Work to complete
Without reproducing any picture, copy the records word for word.

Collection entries

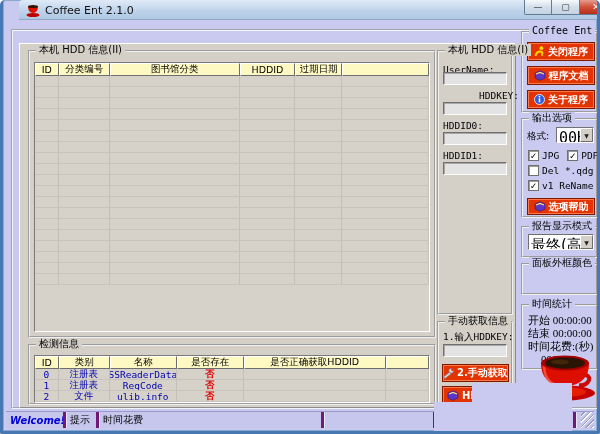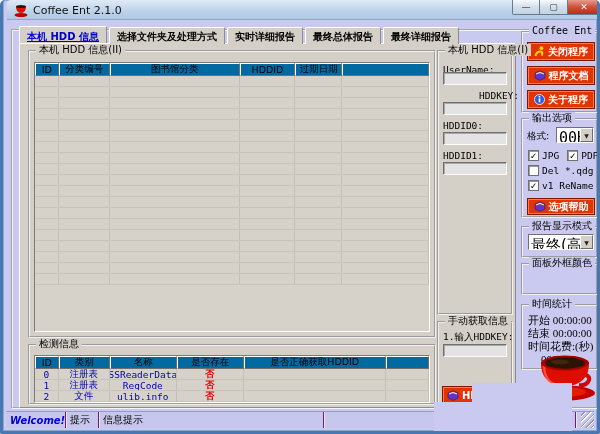--- a/index.html
+++ b/index.html
@@ -8,7 +8,7 @@
          border:3px solid #4878b4; border-top:none; border-radius:5px 5px 2px 2px;
          box-shadow: inset 0 0 0 1px #88aacc; overflow:hidden; }
   
-  #titlebar { position:absolute; top:0; left:4px; right:0; height:20px;
+  #titlebar { position:absolute; top:0; left:16px; right:0; height:20px;
               background:linear-gradient(#dfeaf7,#bdd2ea 60%,#b0c8e4); border-bottom:1px solid #8fa8c4;
               border-radius:4px 4px 0 0; }
   #title-icon { position:absolute; left:7px; top:4px; width:14px; height:13px; }

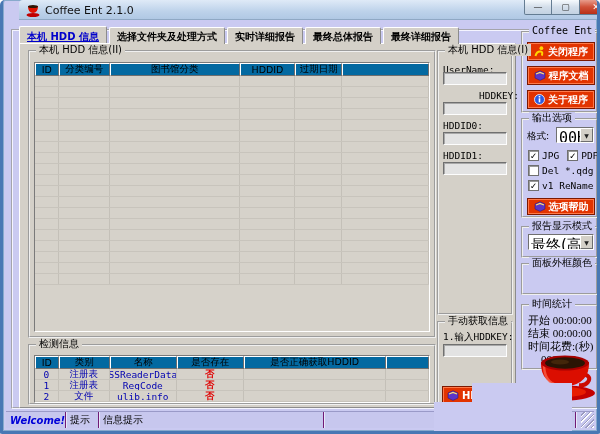--- a/index.html
+++ b/index.html
@@ -102,13 +102,6 @@
   <div id="client">
     <div id="bigframe"></div>
 
-    <div id="tabstrip">
-        <div class="tab active">本机 HDD 信息</div>
-        <div class="tab">选择文件夹及处理方式</div>
-        <div class="tab">实时详细报告</div>
-        <div class="tab">最终总体报告</div>
-        <div class="tab">最终详细报告</div>
-      </div>
 
     <div id="tabpage">
 

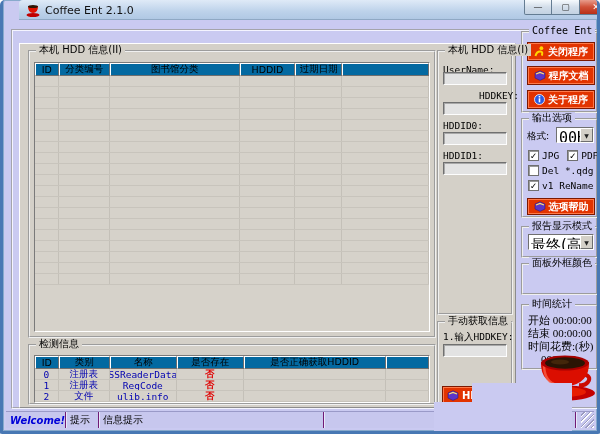--- a/index.html
+++ b/index.html
@@ -41,7 +41,7 @@
   
   .tbl { position:absolute; background:#d6d2ca; border:1px solid; border-color:#7a7a7a #fff #fff #7a7a7a; overflow:hidden; }
   .tr { display:flex; height:13px; }
-  .tr.head .th { background:#0369a1; border:1px solid; border-color:#fff #6e6e6e #6e6e6e #fff;
+  .tr.head .th { background:#fef9c3; border:1px solid; border-color:#fff #6e6e6e #6e6e6e #fff;
                  display:flex; align-items:center; justify-content:center; font-size:9.5px; overflow:hidden; white-space:nowrap; }
   .tr.body { height:11px; border-bottom:1px solid #c8c4bc; }
   .td { display:flex; align-items:center; justify-content:center; font-size:9.5px; overflow:hidden;

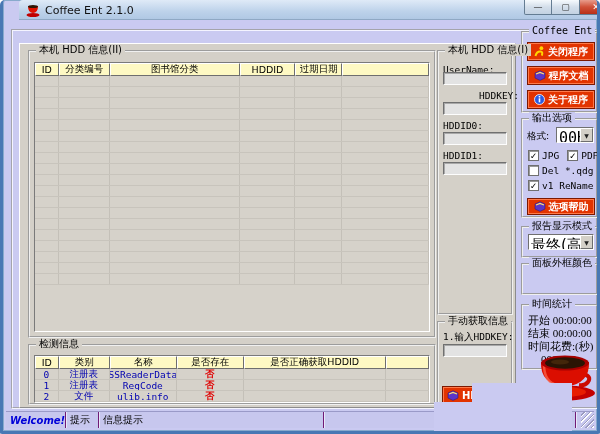--- a/index.html
+++ b/index.html
@@ -335,6 +335,14 @@
         <span class="glabel">手动获取信息</span>
         <span class="flabel" style="left:4px; top:8px;">1.输入HDDKEY:</span>
         <div class="tinput" style="left:4px; top:21px; width:64px;"></div>
+        <div class="redbtn" style="left:3px; top:41px; width:67px; height:18px;">
+          <svg width="11" height="11" viewBox="0 0 11 11">
+            <circle cx="8.2" cy="2.8" r="2.4" fill="#d8d8e2" stroke="#77778a" stroke-width="0.6"></circle>
+            <circle cx="9.3" cy="1.7" r="1.2" fill="#e23300"></circle>
+            <rect x="0.5" y="6.5" width="7.5" height="2.2" fill="#d8d8e2" stroke="#77778a" stroke-width="0.6" transform="rotate(-38 4 7.5)"></rect>
+          </svg>
+          <span>2.手动获取</span>
+        </div>
         <div class="redbtn" style="left:3px; top:63px; width:67px; height:18px; justify-content:flex-start; padding-left:4px;">
           <svg width="12" height="11" viewBox="0 0 12 11">
             <path d="M1,3 L6,0.8 L11,3 L11,8 L6,10.4 L1,8 Z" fill="#5b36c8" stroke="#2a1070" stroke-width="0.5"></path>

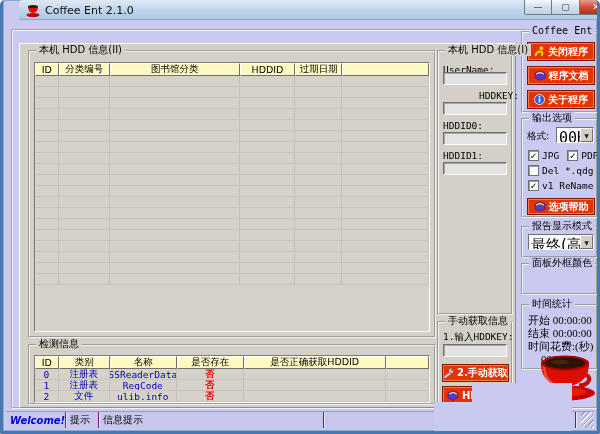--- a/index.html
+++ b/index.html
@@ -74,7 +74,7 @@
   
   #statusbar { position:absolute; left:0; right:0; bottom:0; height:17px; background:#c7c7ee;
                border-top:1px solid #9a9ac8; display:flex; align-items:stretch; }
-  .sb-panel { border-right:1px solid #701a75; box-shadow:1px 0 0 #e8e8fa; display:flex; align-items:center;
+  .sb-panel { border-right:3px solid #701a75; box-shadow:1px 0 0 #e8e8fa; display:flex; align-items:center;
               padding:0 4px; white-space:nowrap; overflow:hidden; }
   #sb-welcome { color:#0000d8; font-weight:bold; font-style:italic; }
   #sb-grip { width:13px; margin-left:auto;

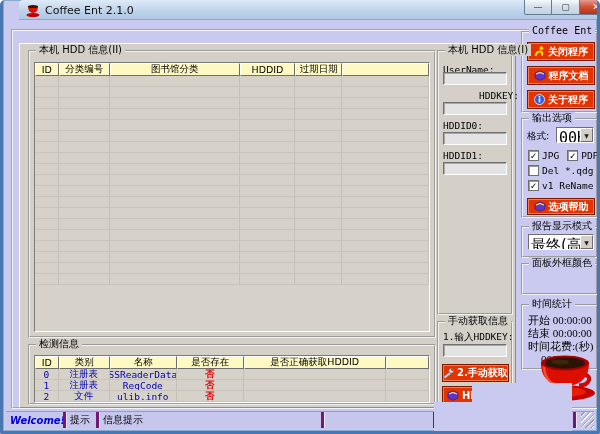--- a/index.html
+++ b/index.html
@@ -453,7 +453,7 @@
     <div id="statusbar">
       <div class="sb-panel" id="sb-welcome" style="width:60px;">Welcome!</div>
       <div class="sb-panel" style="width:33px;">提示</div>
-      <div class="sb-panel" style="width:225px;">信息提示</div>
+      <div class="sb-panel" style="width:225px;">时间花费</div>
       <div class="sb-panel" style="width:112px;"></div>
       <div class="sb-panel" style="width:135px; border-left:1px solid #9a9ac0; margin-left:auto;">文件总数</div>
       <div id="sb-grip"></div>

Result of this task
--- a/index.html
+++ b/index.html
@@ -8,7 +8,7 @@
          border:3px solid #4878b4; border-top:none; border-radius:5px 5px 2px 2px;
          box-shadow: inset 0 0 0 1px #88aacc; overflow:hidden; }
   
-  #titlebar { position:absolute; top:0; left:4px; right:0; height:20px;
+  #titlebar { position:absolute; top:0; left:16px; right:0; height:20px;
               background:linear-gradient(#dfeaf7,#bdd2ea 60%,#b0c8e4); border-bottom:1px solid #8fa8c4;
               border-radius:4px 4px 0 0; }
   #title-icon { position:absolute; left:7px; top:4px; width:14px; height:13px; }

--- a/index.html
+++ b/index.html
@@ -102,13 +102,6 @@
   <div id="client">
     <div id="bigframe"></div>
 
-    <div id="tabstrip">
-        <div class="tab active">本机 HDD 信息</div>
-        <div class="tab">选择文件夹及处理方式</div>
-        <div class="tab">实时详细报告</div>
-        <div class="tab">最终总体报告</div>
-        <div class="tab">最终详细报告</div>
-      </div>
 
     <div id="tabpage">
 

--- a/index.html
+++ b/index.html
@@ -41,7 +41,7 @@
   
   .tbl { position:absolute; background:#d6d2ca; border:1px solid; border-color:#7a7a7a #fff #fff #7a7a7a; overflow:hidden; }
   .tr { display:flex; height:13px; }
-  .tr.head .th { background:#0369a1; border:1px solid; border-color:#fff #6e6e6e #6e6e6e #fff;
+  .tr.head .th { background:#fef9c3; border:1px solid; border-color:#fff #6e6e6e #6e6e6e #fff;
                  display:flex; align-items:center; justify-content:center; font-size:9.5px; overflow:hidden; white-space:nowrap; }
   .tr.body { height:11px; border-bottom:1px solid #c8c4bc; }
   .td { display:flex; align-items:center; justify-content:center; font-size:9.5px; overflow:hidden;

--- a/index.html
+++ b/index.html
@@ -335,6 +335,14 @@
         <span class="glabel">手动获取信息</span>
         <span class="flabel" style="left:4px; top:8px;">1.输入HDDKEY:</span>
         <div class="tinput" style="left:4px; top:21px; width:64px;"></div>
+        <div class="redbtn" style="left:3px; top:41px; width:67px; height:18px;">
+          <svg width="11" height="11" viewBox="0 0 11 11">
+            <circle cx="8.2" cy="2.8" r="2.4" fill="#d8d8e2" stroke="#77778a" stroke-width="0.6"></circle>
+            <circle cx="9.3" cy="1.7" r="1.2" fill="#e23300"></circle>
+            <rect x="0.5" y="6.5" width="7.5" height="2.2" fill="#d8d8e2" stroke="#77778a" stroke-width="0.6" transform="rotate(-38 4 7.5)"></rect>
+          </svg>
+          <span>2.手动获取</span>
+        </div>
         <div class="redbtn" style="left:3px; top:63px; width:67px; height:18px; justify-content:flex-start; padding-left:4px;">
           <svg width="12" height="11" viewBox="0 0 12 11">
             <path d="M1,3 L6,0.8 L11,3 L11,8 L6,10.4 L1,8 Z" fill="#5b36c8" stroke="#2a1070" stroke-width="0.5"></path>

--- a/index.html
+++ b/index.html
@@ -74,7 +74,7 @@
   
   #statusbar { position:absolute; left:0; right:0; bottom:0; height:17px; background:#c7c7ee;
                border-top:1px solid #9a9ac8; display:flex; align-items:stretch; }
-  .sb-panel { border-right:1px solid #701a75; box-shadow:1px 0 0 #e8e8fa; display:flex; align-items:center;
+  .sb-panel { border-right:3px solid #701a75; box-shadow:1px 0 0 #e8e8fa; display:flex; align-items:center;
               padding:0 4px; white-space:nowrap; overflow:hidden; }
   #sb-welcome { color:#0000d8; font-weight:bold; font-style:italic; }
   #sb-grip { width:13px; margin-left:auto;

--- a/index.html
+++ b/index.html
@@ -453,7 +453,7 @@
     <div id="statusbar">
       <div class="sb-panel" id="sb-welcome" style="width:60px;">Welcome!</div>
       <div class="sb-panel" style="width:33px;">提示</div>
-      <div class="sb-panel" style="width:225px;">信息提示</div>
+      <div class="sb-panel" style="width:225px;">时间花费</div>
       <div class="sb-panel" style="width:112px;"></div>
       <div class="sb-panel" style="width:135px; border-left:1px solid #9a9ac0; margin-left:auto;">文件总数</div>
       <div id="sb-grip"></div>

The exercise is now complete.